**Edit difference data**:
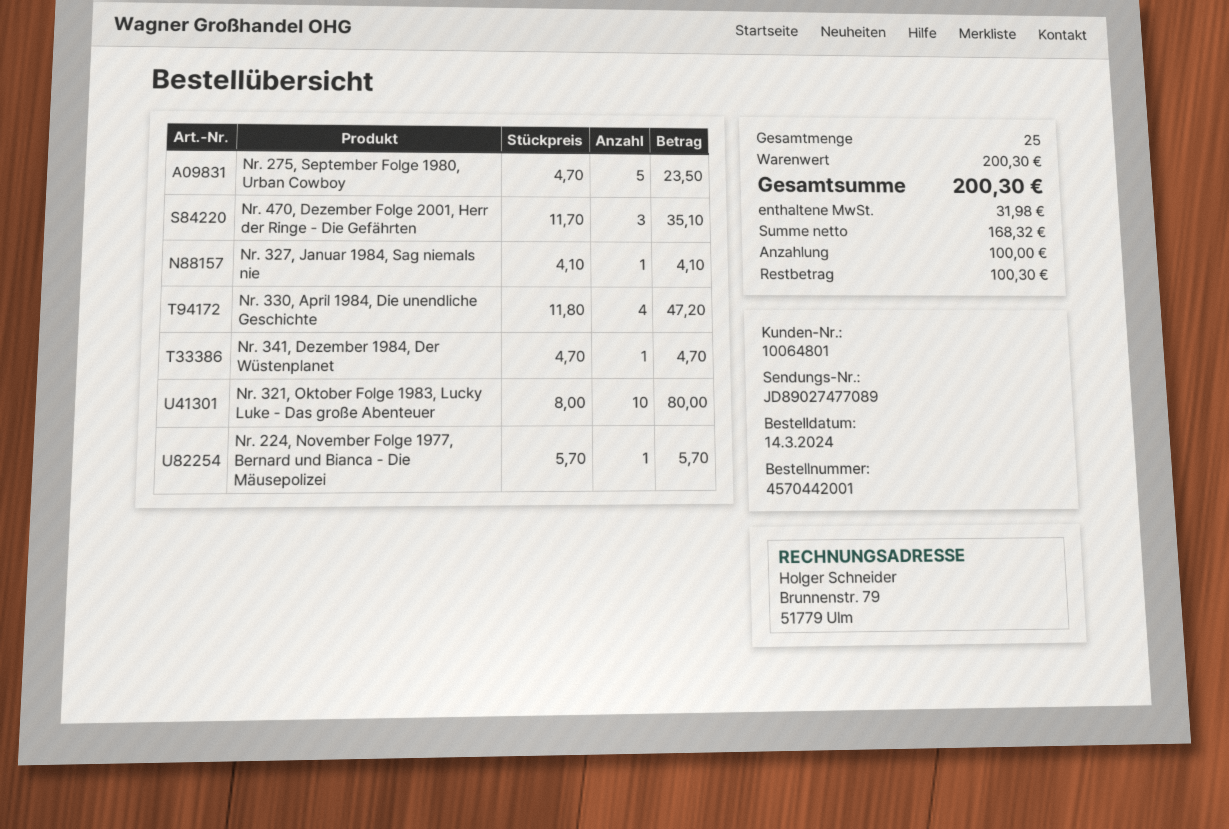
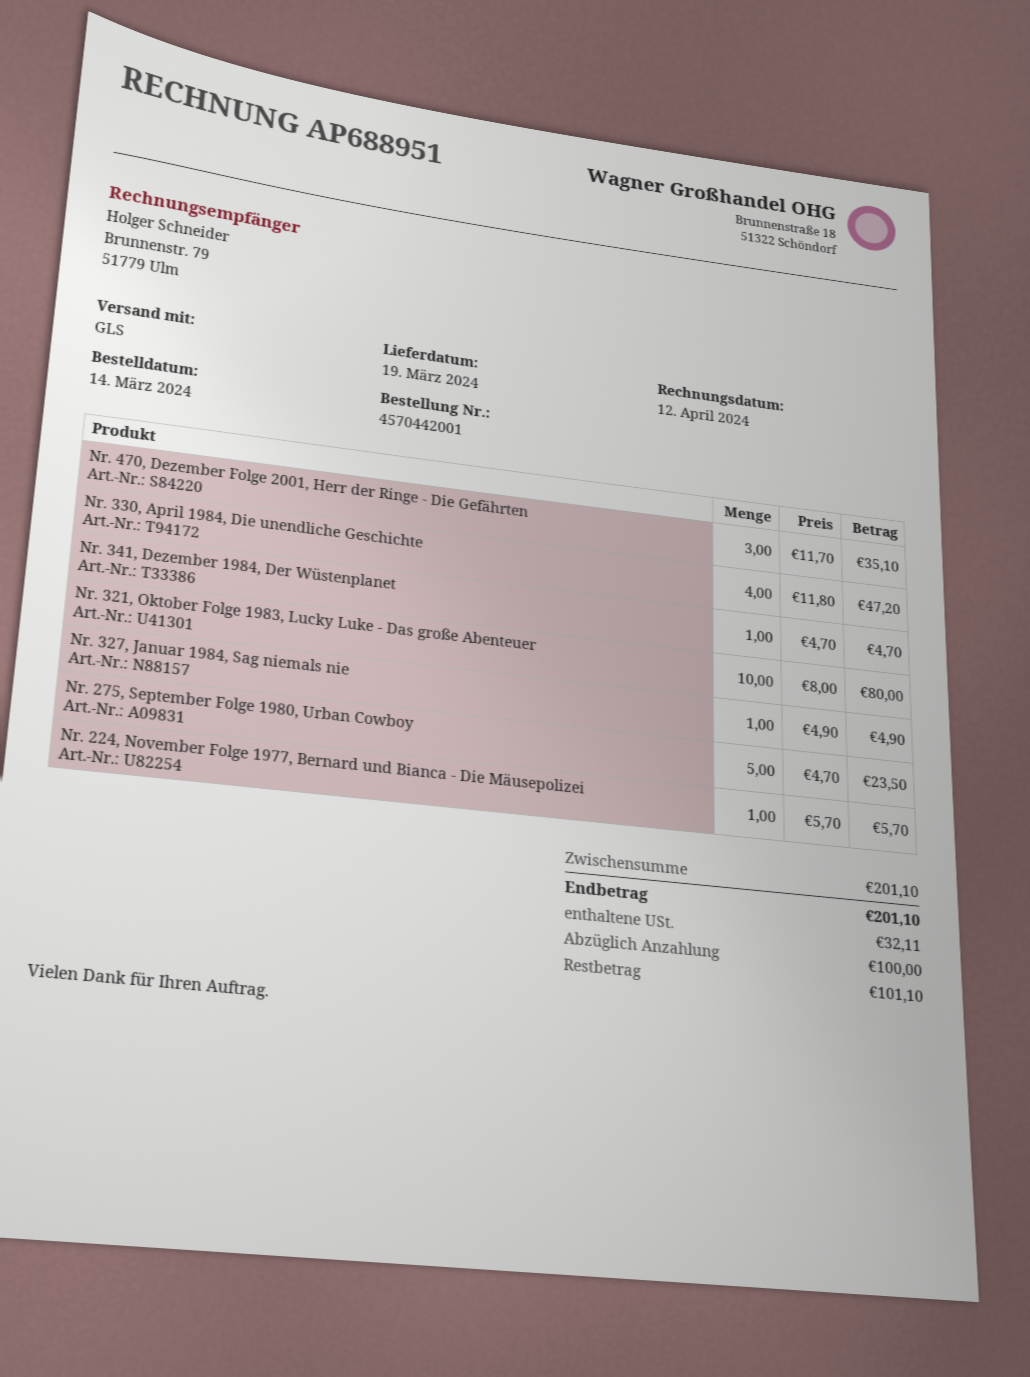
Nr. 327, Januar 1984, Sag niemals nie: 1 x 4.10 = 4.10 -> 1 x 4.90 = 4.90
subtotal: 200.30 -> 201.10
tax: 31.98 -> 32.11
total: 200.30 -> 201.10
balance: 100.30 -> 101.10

**Your task**: Please repeat the data above exactly as it appears, pictures excluded.

**Task response**:
Nr. 327, Januar 1984, Sag niemals nie: 1 x 4.10 = 4.10 -> 1 x 4.90 = 4.90
subtotal: 200.30 -> 201.10
tax: 31.98 -> 32.11
total: 200.30 -> 201.10
balance: 100.30 -> 101.10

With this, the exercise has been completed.